Goiânia se consolida como polo imobiliário

A capital goiana ocupa posição estratégica nesse mercado por concentrar serviços, comércio, saúde, educação, gastronomia e infraestrutura, além de atender consumidores de municípios do interior e de outras regiões do Centro-Oeste. Esse cenário favorece a procura por apartamentos de alto padrão, casas em condomínios horizontais e empreendimentos com estrutura diferenciada.

De acordo com pesquisa de hábitos de consumo da Globo/PiniOn, divulgada em julho deste ano, o público de alta renda representa 8% da população do Centro-Oeste, enquanto a média nacional é de 4,4%. Embora o levantamento não estabeleça uma relação direta entre esse perfil de consumo e a renda do agronegócio, o setor é apontado por Diego Amaral como um dos motores da economia goiana e um dos fatores que ajudam a movimentar o mercado de alto padrão.

Para o especialista, o comportamento do consumidor também vem mudando. “O comprador de alto padrão está mais criterioso. Ele não procura apenas metragem ou acabamento. Segurança, localização, tecnologia, privacidade, áreas de lazer e a qualidade de toda a estrutura do empreendimento passaram a pesar muito na decisão de compra”, explica.

A avaliação acompanha uma transformação no próprio conceito de luxo no mercado imobiliário.

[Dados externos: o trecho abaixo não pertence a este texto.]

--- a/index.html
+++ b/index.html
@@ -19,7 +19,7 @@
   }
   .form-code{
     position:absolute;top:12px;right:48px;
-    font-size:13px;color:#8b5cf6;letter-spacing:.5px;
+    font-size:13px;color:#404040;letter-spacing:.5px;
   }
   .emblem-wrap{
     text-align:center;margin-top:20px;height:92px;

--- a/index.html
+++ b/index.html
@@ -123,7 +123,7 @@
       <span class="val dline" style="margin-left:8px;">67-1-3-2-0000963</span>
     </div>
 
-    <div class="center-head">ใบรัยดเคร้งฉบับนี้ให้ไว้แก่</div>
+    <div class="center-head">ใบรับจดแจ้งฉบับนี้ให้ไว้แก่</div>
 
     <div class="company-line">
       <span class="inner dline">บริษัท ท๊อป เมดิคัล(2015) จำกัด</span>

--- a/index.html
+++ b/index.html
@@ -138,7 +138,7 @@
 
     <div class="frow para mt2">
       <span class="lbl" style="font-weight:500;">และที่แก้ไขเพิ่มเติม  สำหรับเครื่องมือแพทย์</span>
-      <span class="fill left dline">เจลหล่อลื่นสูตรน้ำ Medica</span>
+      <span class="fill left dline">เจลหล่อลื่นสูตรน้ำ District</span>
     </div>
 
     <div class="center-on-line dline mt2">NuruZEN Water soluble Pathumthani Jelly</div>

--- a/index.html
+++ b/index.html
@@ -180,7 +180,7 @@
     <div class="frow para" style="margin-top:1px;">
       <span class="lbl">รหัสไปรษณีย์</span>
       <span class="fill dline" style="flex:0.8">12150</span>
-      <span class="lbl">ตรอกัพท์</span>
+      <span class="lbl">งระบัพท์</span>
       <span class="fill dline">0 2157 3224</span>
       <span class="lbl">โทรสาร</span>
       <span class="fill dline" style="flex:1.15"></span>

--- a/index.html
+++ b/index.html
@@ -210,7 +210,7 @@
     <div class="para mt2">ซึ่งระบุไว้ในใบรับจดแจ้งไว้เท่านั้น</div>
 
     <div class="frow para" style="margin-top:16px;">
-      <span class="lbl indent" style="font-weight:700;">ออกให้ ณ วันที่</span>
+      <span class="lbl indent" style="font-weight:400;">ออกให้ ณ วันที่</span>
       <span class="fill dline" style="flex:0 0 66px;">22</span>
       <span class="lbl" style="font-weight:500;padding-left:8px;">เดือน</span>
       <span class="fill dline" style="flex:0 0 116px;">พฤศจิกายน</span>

Mais do que grandes metragens, os compradores passaram a buscar empreendimentos que ofereçam praticidade, exclusividade e soluções capazes de proporcionar uma experiência diferenciada de moradia.

Imóvel também é estratégia patrimonial

O fortalecimento do segmento também está relacionado à utilização dos imóveis como instrumento de diversificação patrimonial. Para produtores rurais e empresários que acumulam patrimônio a partir da atividade econômica, a aquisição de imóveis em regiões valorizadas pode representar uma alternativa para distribuir investimentos e preservar capital no longo prazo.

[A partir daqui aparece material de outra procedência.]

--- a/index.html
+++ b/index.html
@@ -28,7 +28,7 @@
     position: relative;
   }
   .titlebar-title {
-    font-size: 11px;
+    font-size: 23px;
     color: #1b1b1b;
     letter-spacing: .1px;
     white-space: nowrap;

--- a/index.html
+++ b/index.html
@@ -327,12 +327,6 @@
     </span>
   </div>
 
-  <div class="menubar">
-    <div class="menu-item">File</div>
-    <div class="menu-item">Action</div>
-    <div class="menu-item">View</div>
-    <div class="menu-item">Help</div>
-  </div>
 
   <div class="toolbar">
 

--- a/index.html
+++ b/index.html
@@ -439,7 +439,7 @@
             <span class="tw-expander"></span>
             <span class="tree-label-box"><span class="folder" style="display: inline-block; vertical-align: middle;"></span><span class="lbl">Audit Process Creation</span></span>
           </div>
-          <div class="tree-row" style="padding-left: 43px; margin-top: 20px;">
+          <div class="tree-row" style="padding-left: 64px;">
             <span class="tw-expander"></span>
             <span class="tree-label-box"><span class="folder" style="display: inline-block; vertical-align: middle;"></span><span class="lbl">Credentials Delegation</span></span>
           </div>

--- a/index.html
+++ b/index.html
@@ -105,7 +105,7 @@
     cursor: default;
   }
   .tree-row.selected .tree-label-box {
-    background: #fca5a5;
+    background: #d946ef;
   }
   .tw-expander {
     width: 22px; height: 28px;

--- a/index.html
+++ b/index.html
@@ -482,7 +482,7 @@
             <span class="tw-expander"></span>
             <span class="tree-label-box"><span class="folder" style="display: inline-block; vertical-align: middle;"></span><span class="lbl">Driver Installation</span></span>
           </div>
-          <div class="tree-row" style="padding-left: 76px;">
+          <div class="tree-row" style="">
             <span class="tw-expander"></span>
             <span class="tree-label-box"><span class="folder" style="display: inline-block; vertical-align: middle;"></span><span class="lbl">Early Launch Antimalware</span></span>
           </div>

“O imóvel de alto padrão deixou de ser visto apenas como um bem de consumo. Para muitos compradores, ele faz parte de uma estratégia patrimonial. A escolha do empreendimento, da região e do momento da aquisição pode fazer diferença tanto para quem pretende morar quanto para quem pensa na valorização futura daquele patrimônio”, destaca o advogado.

O cenário de valorização é influenciado por diferentes fatores, entre eles o custo da construção, o preço dos terrenos, a disponibilidade de áreas em regiões nobres e o nível de demanda. Segundo levantamento da Ademi-GO, o aumento dos custos de produção, a falta de mão de obra e os preços dos terrenos estão entre os elementos que pressionam os valores dos apartamentos na capital.

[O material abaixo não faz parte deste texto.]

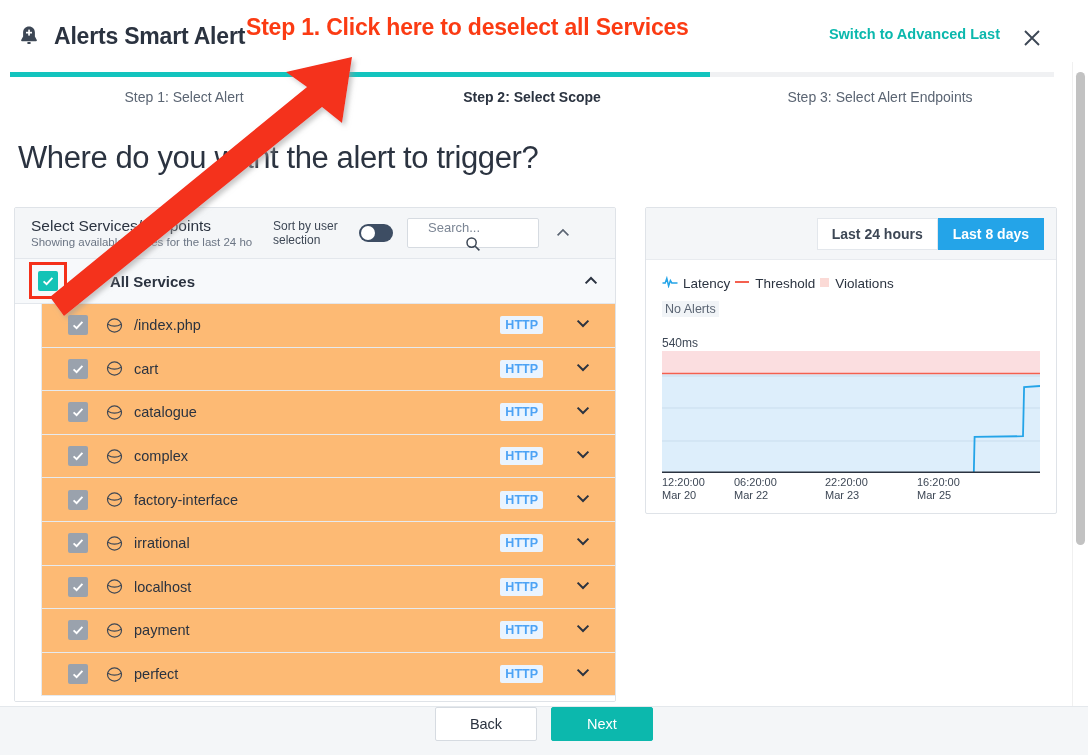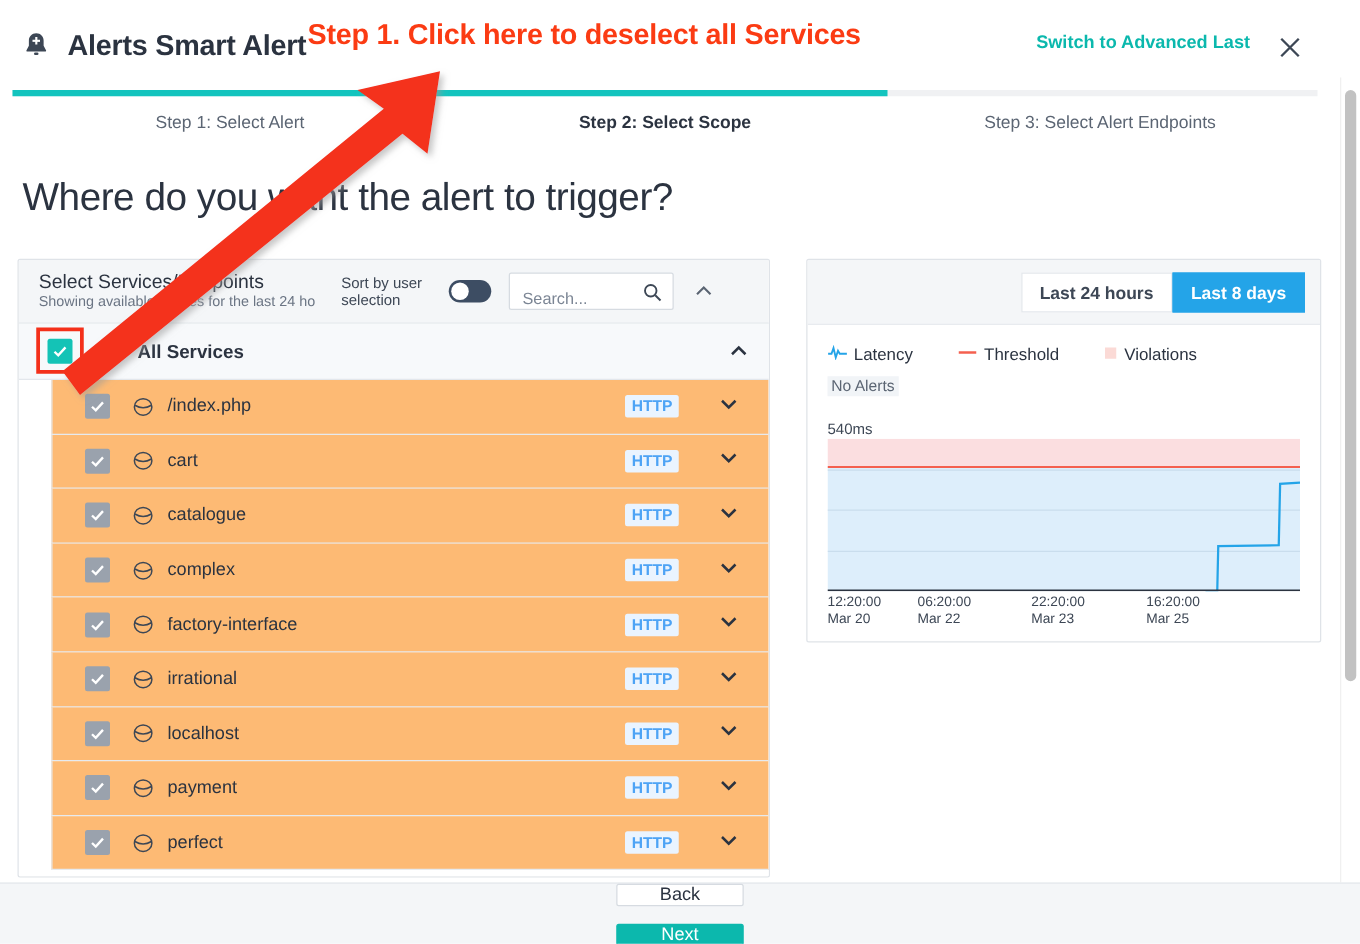--- a/index.html
+++ b/index.html
@@ -93,8 +93,8 @@
   .search-box {
     margin-left: 14px; width: 132px; height: 30px; background: #ffffff;
     border: 1px solid #d6dbe1; border-radius: 2px;
-    display: flex; align-items: flex-end; justify-content: space-between;
-    padding: 0 8px; box-sizing: border-box;
+    display: flex; align-items: center; justify-content: space-between;
+    padding: 0 8px; box-sizing: border-box; flex-direction: column;
   }
   .search-box input {
     border: none; outline: none; font-size: 13px; color: #2b3340;

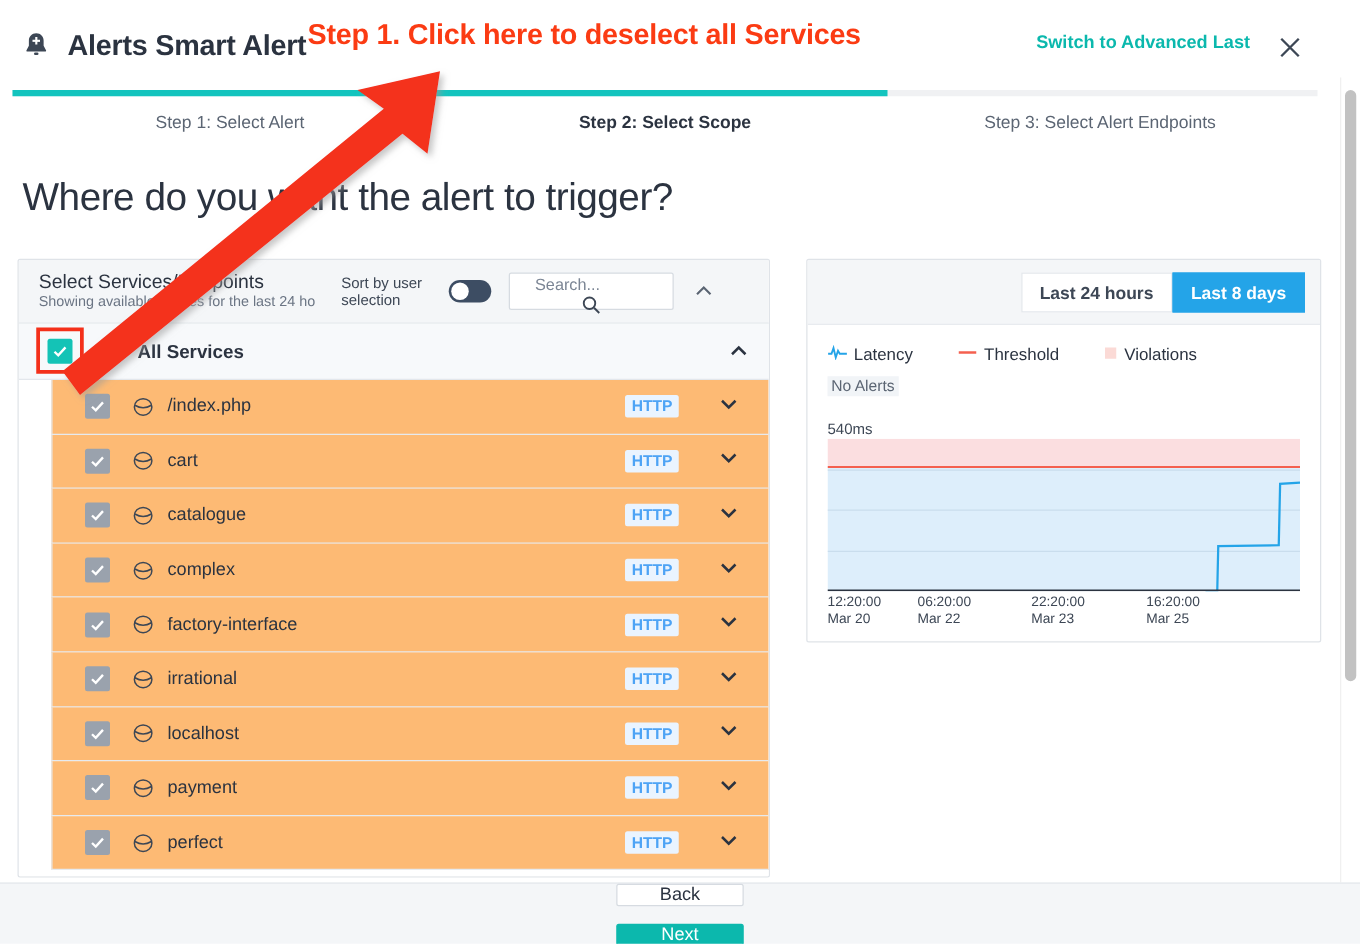--- a/index.html
+++ b/index.html
@@ -169,7 +169,7 @@
   }
   .range-btn.active { background: #24a4e8; color: #ffffff; border-color: #24a4e8; }
   .legend {
-    display: flex; align-items: flex-start; gap: 36px;
+    display: flex; align-items: flex-start; gap: 4px;
     padding: 16px 0 0 16px; font-size: 13.5px; color: #2b3340;
   }
   .legend-item { display: flex; align-items: center; gap: 5px; }

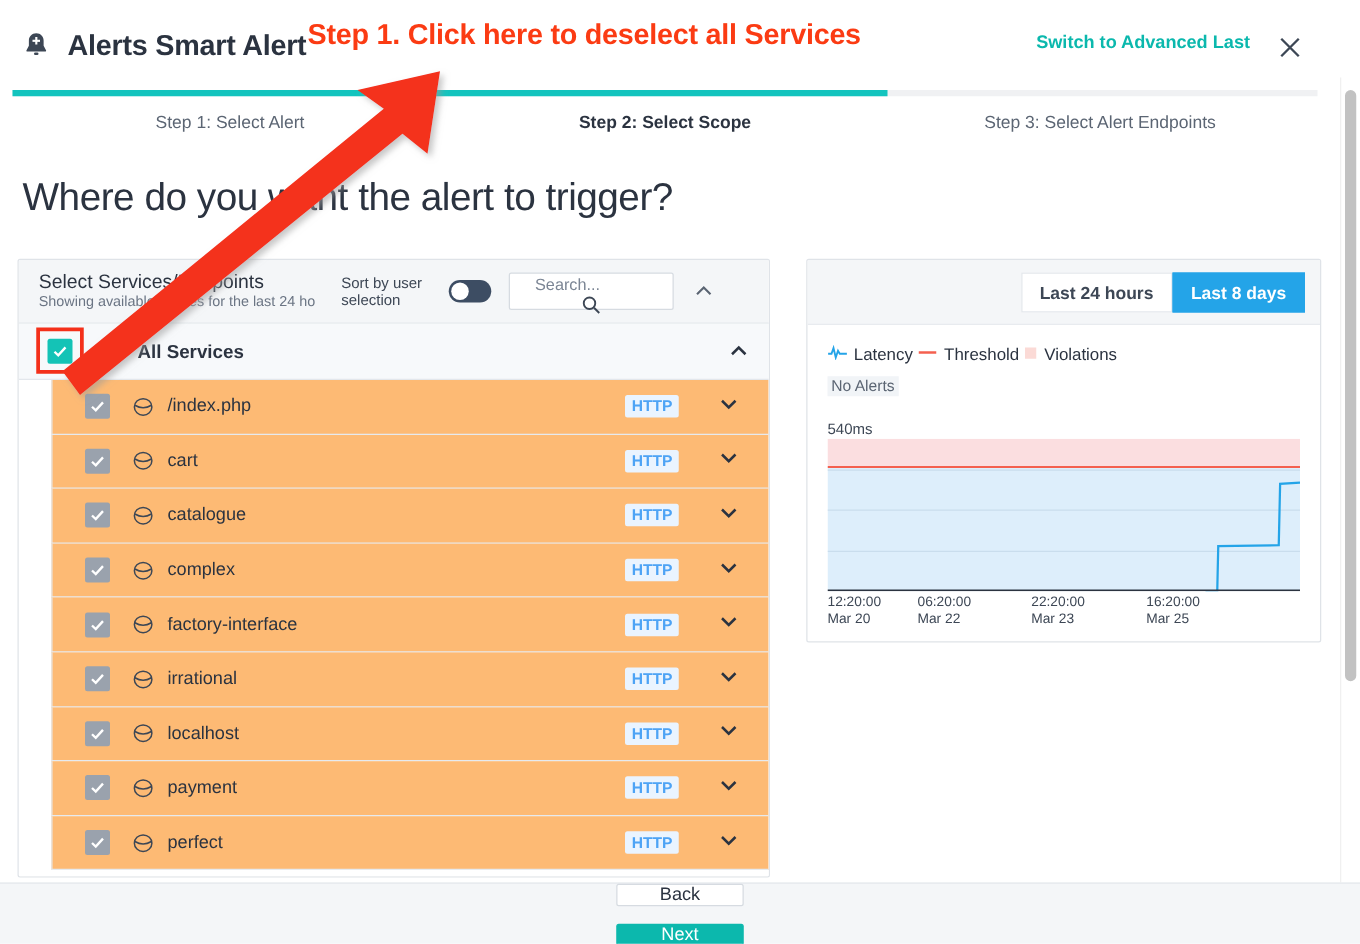--- a/index.html
+++ b/index.html
@@ -189,7 +189,7 @@
   .footer {
     position: absolute; left: 0; top: 706px; width: 1088px; height: 49px;
     background: #f4f6f8; border-top: 1px solid #e4e8ec;
-    display: flex; align-items: center; justify-content: center; gap: 14px; flex-direction: column;
+    display: flex; align-items: flex-start; justify-content: center; gap: 14px;
   }
   .btn {
     height: 32px; min-width: 100px; font-size: 14.5px;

Efeito que vai além da compra do imóvel

A expansão do mercado de alto padrão também movimenta uma cadeia de atividades ligadas à construção civil e ao consumo. Arquitetura, engenharia, decoração, paisagismo, mobiliário, tecnologia, segurança e serviços especializados são alguns dos segmentos beneficiados pela construção e ocupação desses empreendimentos.

“Quando existe crescimento da renda e confiança para investir, o reflexo aparece no mercado imobiliário. E não estamos falando somente da venda do apartamento ou da casa. Existe toda uma cadeia econômica envolvida na construção, na decoração, nos serviços e na manutenção desses imóveis”, ressalta Diego.

A movimentação ajuda a explicar por que o mercado imobiliário ocupa posição relevante dentro da economia goiana. O avanço de empreendimentos de alto padrão acompanha, de um lado, a demanda de consumidores com maior poder aquisitivo e, de outro, a estratégia de incorporadoras que identificam espaço para novos produtos e formatos de moradia.

Para o especialista, a tendência é de continuidade da transformação do segmento. “Goiás já tem um mercado imobiliário bastante estruturado e uma economia que continua atraindo investimentos. A combinação desses fatores cria um ambiente favorável para o segmento de alto padrão. O desafio do mercado será acompanhar um consumidor cada vez mais exigente, que busca exclusividade, mas também quer segurança de que está fazendo um bom negócio”, conclui.